Socrates is seen as one of the founders of western philosophy, of whom what we know historically comes from literary sources other than his own. He is known for what became known as the Socratic Method in which he preferred debating and dialoging with others in person on philosophical topics.
We learn about Socrates from the philosopher Plato and the historian Xenophon. Plato’s Dialogues are the most expansive literary sources, and in which Socrates is presented as a key character. Xenophon likely presented a more historically accurate portrayal of Socrates given his talent as a historian. Xenophon constitutes a valuable source for Ancient Greece from the year 411 BC to 362 BC (History of Greece).
Historians have encounter what is known as the Socratic Problem. These are the difficulties inherent in constructing a historical account of Socrates given that the source materials penned by later writers present often contradictory and fictionalized information. Plato’s Dialogues presents Socrates as a “larger than life figure,” which means that it can be challenging to determine what information and ideas presented are legitimately Socrates’ own as opposed to Plato’s. Professor of philosophy Debra Nails explains that,
“The Socratic problem is a rat’s nest of complexities arising from the fact that various people wrote about Socrates whose accounts differ in crucial respects, leaving us to wonder which, if any, are accurate representations of the historical Socrates” (1).
Difficulties aside, his main emphasis was on ethics and moral philosophy. Historical sources agree that he was reputable for being an incredibly intelligent individual, physically ugly, and that he died by execution via poisoning. Many ancient writers drew inspiration from him, and provided their own interpretations.
Socrates was born in 5th century BC (c. 469 BC) in Alopeke. He likely engaged in his father’s trade as a stonemason and was fortunate to study some philosophy prior to enrolling in military service during the Peloponnesian War. After his military service, which was likely peaceful and devoid of conflict, he returned to Athens where he became involved in politics.
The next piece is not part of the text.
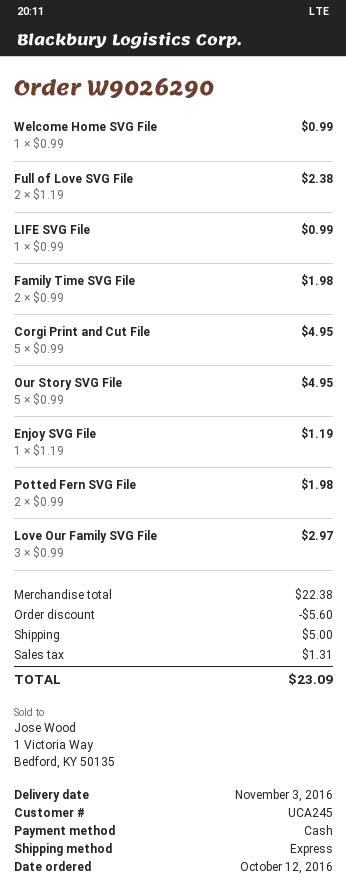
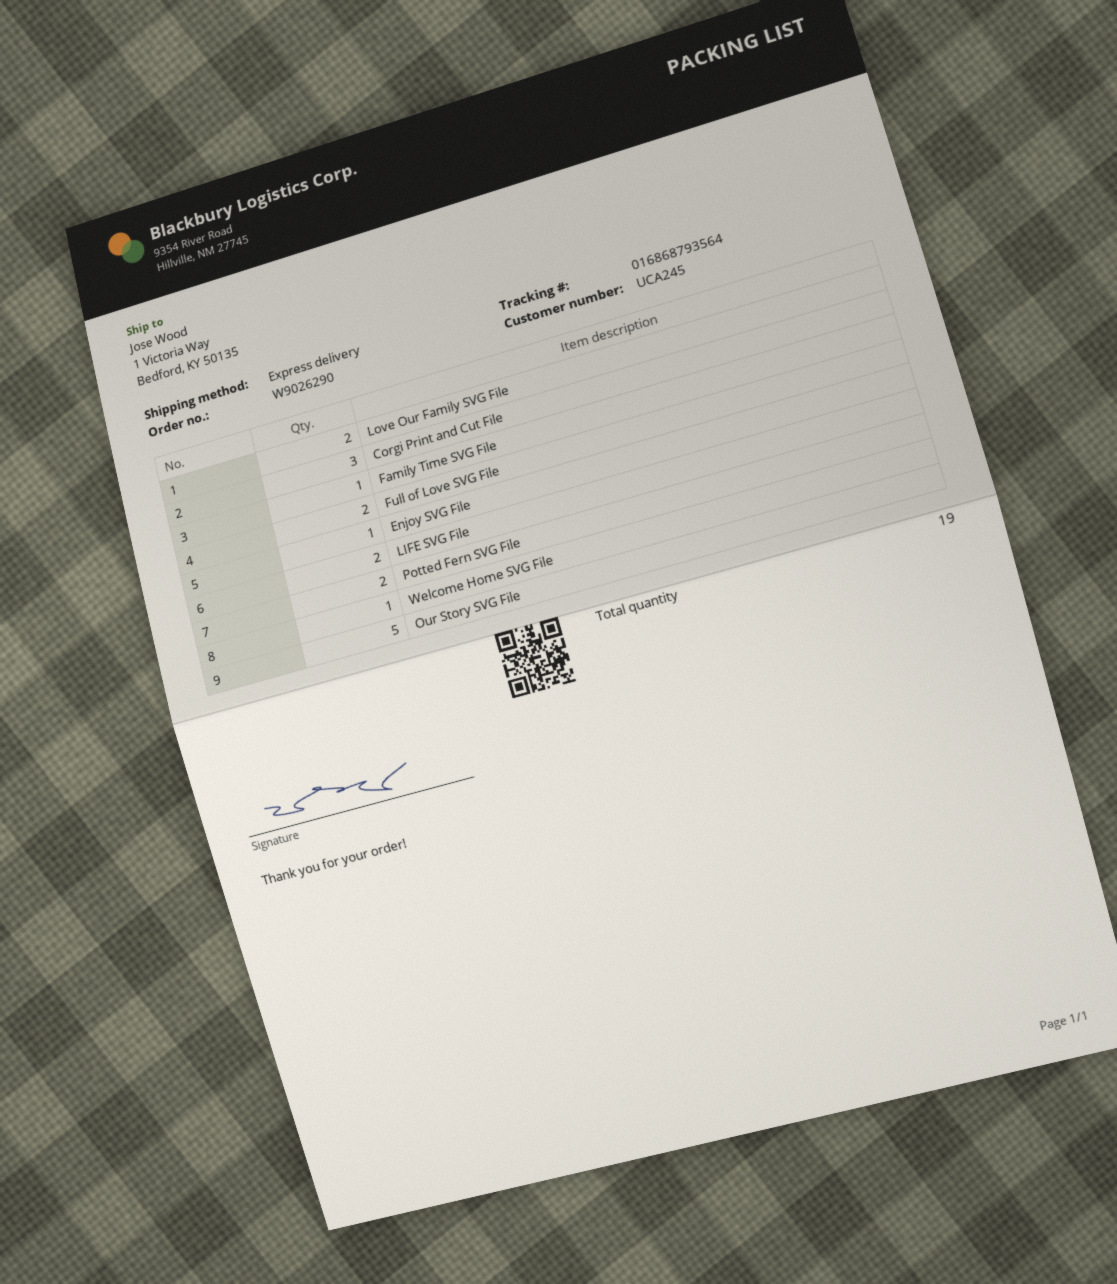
LIFE SVG File: 1 -> 2
Family Time SVG File: 2 -> 1
Corgi Print and Cut File: 5 -> 3
Love Our Family SVG File: 3 -> 2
When his father died he received an inheritance that enabled him to live with his wife Xanthippe without having to work. Socrates soon became a known figure in the city of Athens as he was frequently involved in philosophical discussions with the Athenians.
Socrates’ methods were quite unique. He embraced poverty, insisted that he was not a teacher, and refused to take money for what he did. His goal was to help other people develop in such a way as to think for themselves, which led him to attend public areas such as the marketplace to talk with people. He also engaged diversely which included the elderly, women, slaves, as well as the poor. His genuine intellectual probing would often lead others to experience and realize their own ignorance. He would ask his audiences to define concepts such as “beauty,” “the good,” and “piety,” and subsequently show how their answers led to paradox or absurdity. This came to the enjoyment of some of the younger men in Athens who took great leisure in watching Socrates debate and question their elders in the market place. As a result, he developed a following of young men who would too devote themselves to philosophy.
Despite his following and reputation, Socrates soon made enemies and begun attracting trouble with some notable Athenians such as Meletus (a poet), Anytus (a tanner), and Lycon (an orator). Around the age of 70, he was brought to trial where he faced numerous charges including impiety, denying the gods, criticizing democracy, praising the Spartans (who were the enemies of the Athenians), and criticizing the moral ethic of Athenian society. He stood trial in court and rather than pleading guilty (which would have almost certainly led to him being released) he decided to both defend himself and mock the court, and was thus sentenced to death. According to Plato, Socrates was given a fatal dose of poisonous hemlock from which he died in 399 BC.
1. Stanford Encyclopedia of Philosophy (Debra Nails). 2005. Socrates. Available.